Lagos State Hotel Licensing Law
Given the enormous size and even bigger potential of the hospitality and tourism industry, it is clear why the desire to regulate the industry can be seen as a big deal. For a long time the industry has been regulated solely by the Nigerian Tourism Development Corporation (“NTDC”). Lagos State challenged the status quo by introducing laws to regulate the industry in theState leading to the debate on the constitutionality of the Lagos State Hotel Licensing Law 2003 (and its amendment) and the Hotel Occupancy and Restaurant Consumption Law 2009.
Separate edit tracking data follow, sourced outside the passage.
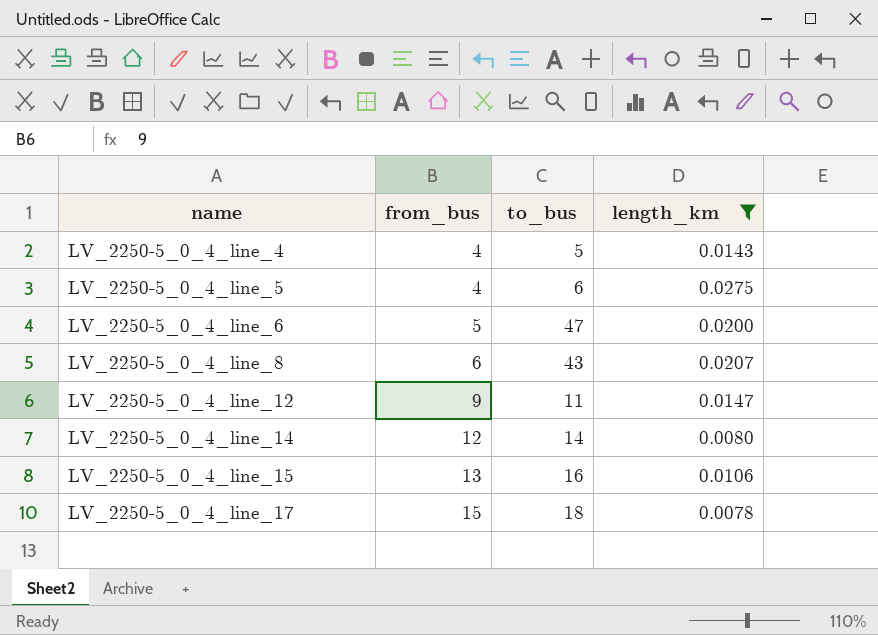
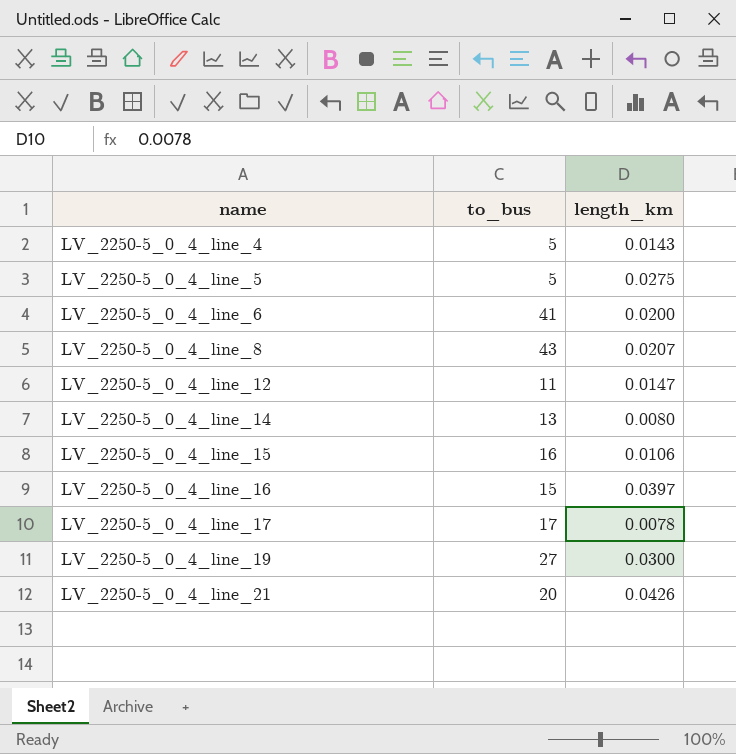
filter: length_km <= 0.0275 -> none
column from_bus | position: 2 -> none
LV_2250-5_0_4_line_5 | to_bus: 6 -> 5
LV_2250-5_0_4_line_6 | to_bus: 47 -> 41
LV_2250-5_0_4_line_14 | to_bus: 14 -> 13
LV_2250-5_0_4_line_17 | to_bus: 18 -> 17

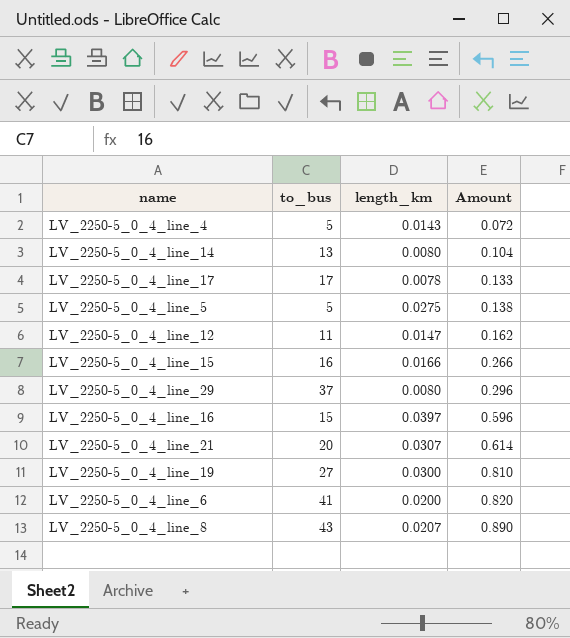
row order: name ascending -> Amount ascending
column Amount | formula: none -> [to_bus] * [length_km]
LV_2250-5_0_4_line_15 | length_km: 0.0106 -> 0.0166
row LV_2250-5_0_4_line_29: none -> 37 | 0.0080 | 0.296
LV_2250-5_0_4_line_21 | length_km: 0.0426 -> 0.0307

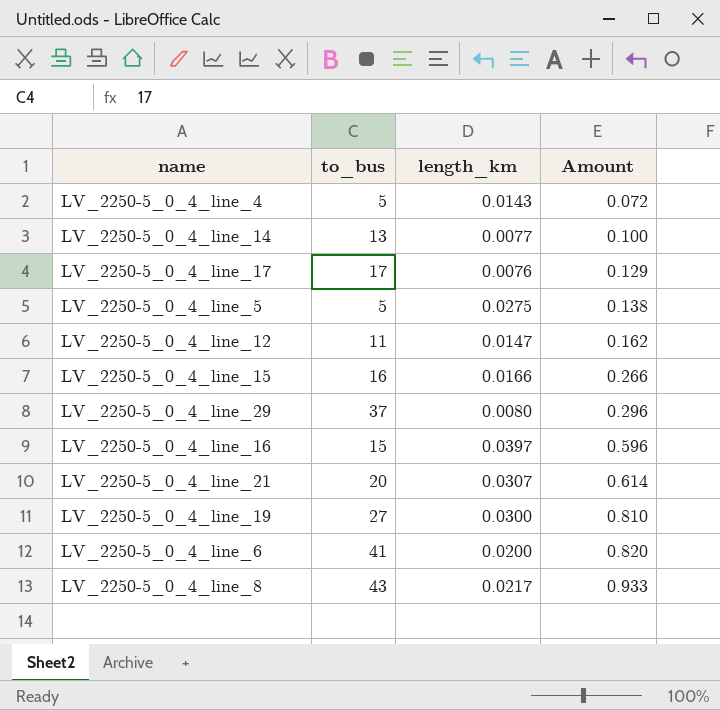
LV_2250-5_0_4_line_14 | length_km: 0.0080 -> 0.0077
LV_2250-5_0_4_line_14 | Amount: 0.104 -> 0.100
LV_2250-5_0_4_line_17 | length_km: 0.0078 -> 0.0076
LV_2250-5_0_4_line_17 | Amount: 0.133 -> 0.129
LV_2250-5_0_4_line_8 | length_km: 0.0207 -> 0.0217
LV_2250-5_0_4_line_8 | Amount: 0.890 -> 0.933

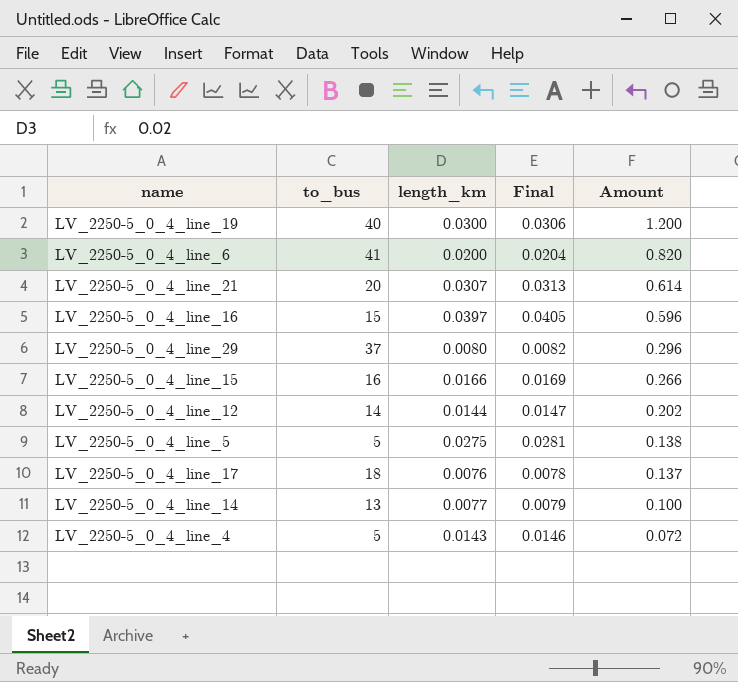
row order: Amount ascending -> Amount descending
column Final | formula: none -> [length_km] * 1.02
row LV_2250-5_0_4_line_8: 43 | 0.0217 | 0.933 -> none
LV_2250-5_0_4_line_19 | to_bus: 27 -> 40
LV_2250-5_0_4_line_19 | Amount: 0.810 -> 1.200
LV_2250-5_0_4_line_12 | to_bus: 11 -> 14
LV_2250-5_0_4_line_12 | length_km: 0.0147 -> 0.0144
LV_2250-5_0_4_line_12 | Amount: 0.162 -> 0.202
LV_2250-5_0_4_line_17 | to_bus: 17 -> 18
LV_2250-5_0_4_line_17 | Amount: 0.129 -> 0.137

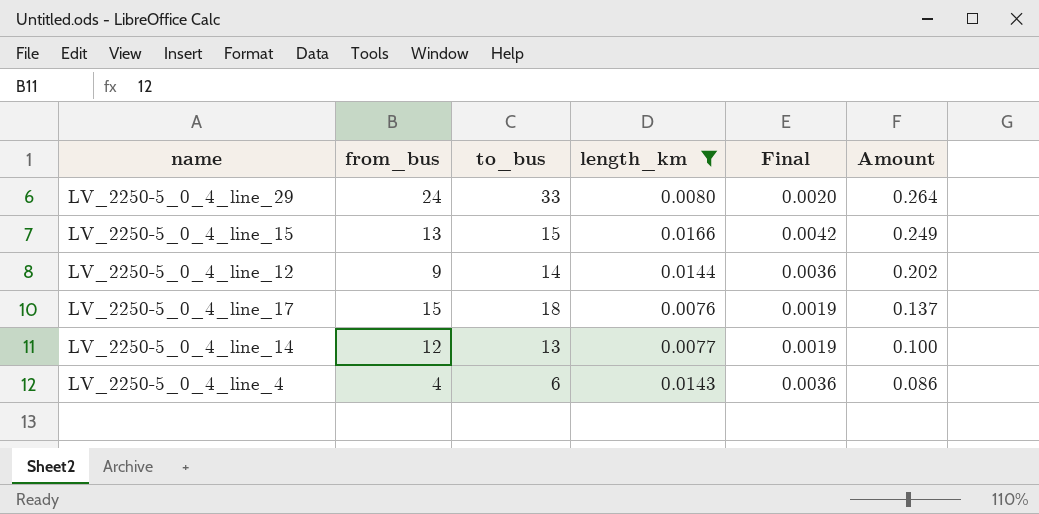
filter: none -> length_km <= 0.0166
column from_bus | position: none -> 2
column Final | formula: [length_km] * 1.02 -> [length_km] * 0.25
LV_2250-5_0_4_line_29 | to_bus: 37 -> 33
LV_2250-5_0_4_line_29 | Amount: 0.296 -> 0.264
LV_2250-5_0_4_line_15 | to_bus: 16 -> 15
LV_2250-5_0_4_line_15 | Amount: 0.266 -> 0.249
LV_2250-5_0_4_line_4 | to_bus: 5 -> 6
LV_2250-5_0_4_line_4 | Amount: 0.072 -> 0.086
The Hotel Licensing Law and the 2010 amendment established the Lagos State Hotel Licensing Authority (“LSHLA”) and made other provisions for the licensing of hotels. It further empowered Lagos State to make laws to regulate, make standardsand grade tourism operations which was previously under the exclusive preserve of the NTDC.
In the exercise of its powers to license and regulate hotels, the Lagos State House of Assembly enacted the Hotel Occupancy and Restaurant Consumption Law. The law imposes a 5% tax on consumption of goods and services in hotels, hotel facilities, events centres and restaurants.
What the court thinks?
The federal government (before the Supreme Court) challenged the right of Lagos State to make laws on tourism specifically where the National Assembly had already legislated on the same issue through the NTDC Act.
The apex court dismissed the federal government’s suit and delivered its judgment in favour of Lagos state. It was the view of the court that the NTDC Act went beyond its powers as stated in the Exclusive Legislative List of the Constitution which is to regulate “tourist traffic”. This effectively challenged the constitutionality of the NTDC’s powers to unilaterally regulate and control of hotels and tourism in Nigeria. The court therefore validated the respective laws of Lagos State.
However, the judgment did not address the issue of the imposition of tax and whether or not Lagos State has the constitutional right to impose consumption tax on hotels, restaurants and event centres.
Who is liable to consumption tax?
Section 1 a-b of the Hotel Occupancy and Restaurant Consumption Law 2009 provides that the tax is imposed on any consumer who pays for the use or possession of any hotel, hotel facility or event centres or purchases goods or services in any restaurant whether or not located within a hotel in Lagos state.
The operators are therefore mere agents of the government for the purpose of tax remittance. The Act further provides for penalties and distraining powers on defaulting agents.
According to the former Commissioner for Tourism and Inter-governmental Relations, Mr. Disun Holloway in early 2015 stated that no fewer than 1000 hotels operate in Lagos without obtaining license from the Lagos State Licensing Authority.
He further stated that 1,328 hotels, event centres, bars and restaurants are yet to comply with the law as opposed to the 1,162 that have complied. This figure which is rising daily represents more than 60 percent of tourism establishments domiciled within Lagos.
It is pertinent to note however, that most hotel operators have expressed complaints about multiple taxes and charges imposed on them such as consumption tax, value added tax, company income tax, withholding tax, health certificate, and waste operation permit.
The Way Forward
· The government needs an aggressive approach towards registration of members with theThe Hotel and Personal Services Employers Association of Nigeria (HOPESEA) to capture more operators into the tax net.
· Adequate and sufficient sensitization to show that operators are mere government agents.
· Tax credits and awards for compliant operators.
· Innovation of technology/software that would automatically deduct tax due from the restaurant money machines accounts, which will aid the tax authorities in assessment.
· A presumptive income tax system should be introduced for operators that do not comply with the systems in place.